Adapted from Herman Brusselmans’ Flemish-language novel of the same name and set in Ostend, on the Belgian coast, “Ex Drummer” is the story of how three brutish men — a singer with a lisp, a bassist with a paralyzed arm and a half-deaf guitarist — approach a successful author with the idea that he’d be a good drummer. They want to form a punk band with only disabled members, but they’re undeterred by the fact that Dries, the writer, neither knows how to play drums nor has a handicap. He, on the other hand, sees them as ideal sources for material, and, on impulse (“I think I want to step outside my happy world”), joins them in rehearsing for what they’ve all decided will be a lone gig.

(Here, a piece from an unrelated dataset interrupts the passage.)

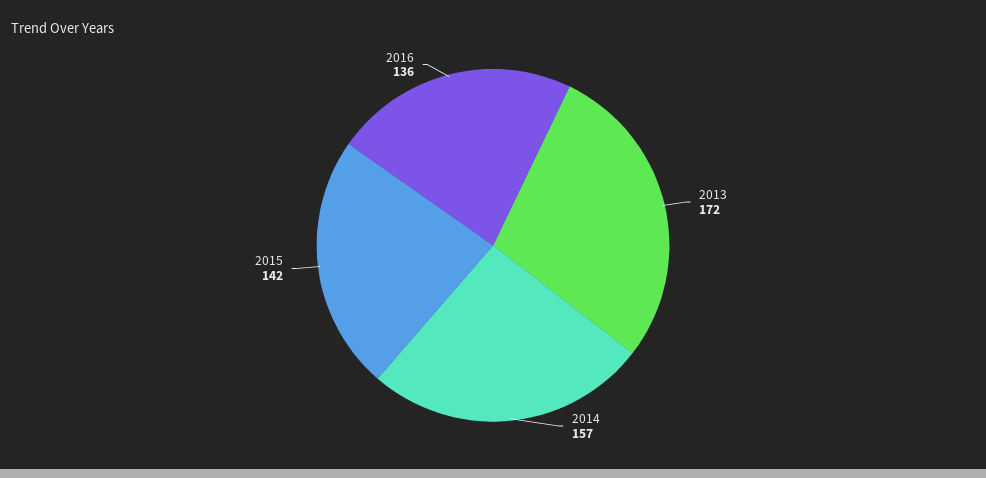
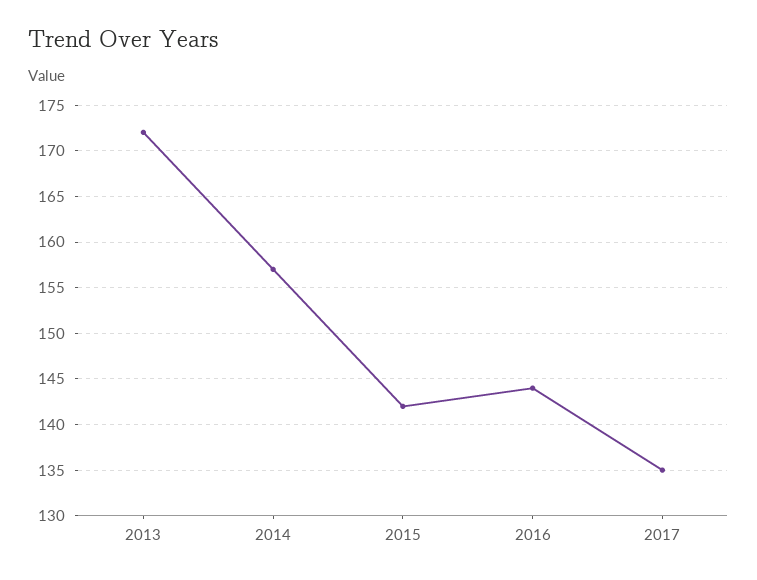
2016: 136 -> 144
2017: none -> 135

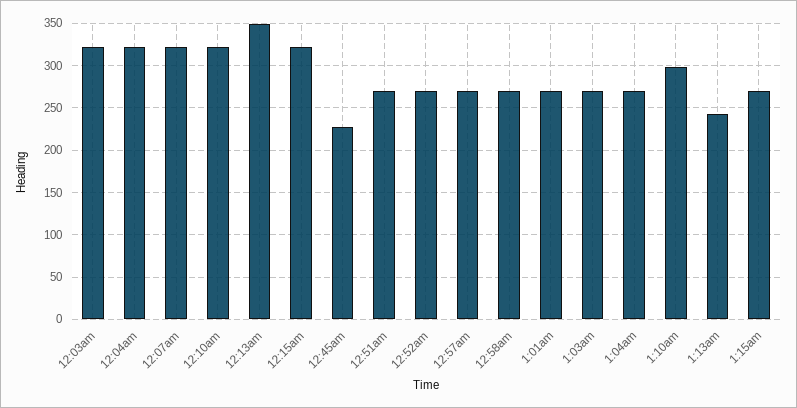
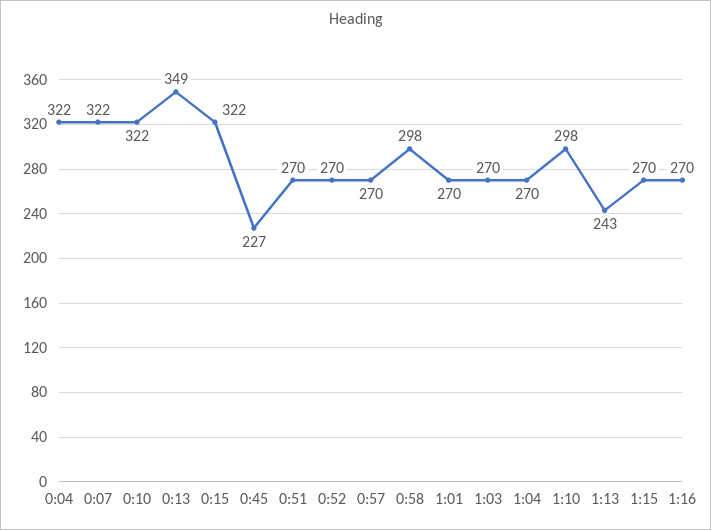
12:03am: 320 -> none
12:58am: 270 -> 298
1:16: none -> 270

“Ex Drummer”‘s sense of overwhelming dread initially comes from the presumption that Dries is out of his league, and that his adventures in slumming amongst those whose day-to-day includes assault, domestic abuse, child neglect, monstrous sex, drug use and general living in their own filth will quickly prove his downfall. That dread later comes from the realization that Dries is the most horrific asshole of them all, an idle sadist who’ll annihilate the miserable lives of his bandmates and their friends and families just for sport, and then retreat to his beautiful waterfront condo and waiting girlfriend. After a while, the onslaught of unredeeming behavior becomes numbing — no one who’s not an angry goth teenager can buy into a world that’s so top-to-bottom grim. But Mortier’s box of visual tricks is inexhaustible, and most of the ones he tosses on screen stick: A character’s slippery sanity is represented by his only being able to walk on the ceiling of his bloodstained flat; a massacre pauses to allow its victims to offer a final rueful, bloodstained confession; a character walks away smoking and the world falls down; bike rides through town are shown in reverse, from ringing doorbells to a random beating; and every interior space outside of Dries’ immaculate apartment is a claustrophobic hellhole of peeling wallpaper, crumbling plaster and strained mattresses on the floor. Bleak, bleak, ludicrously, inchoately bleak — but exhilaratingly made even so.
[Photo: “Ex-Drummer,” Mercurio Cinematografica/Quad Productions, 2007]
+ “Ex-Drummer” (Fantastic Fest)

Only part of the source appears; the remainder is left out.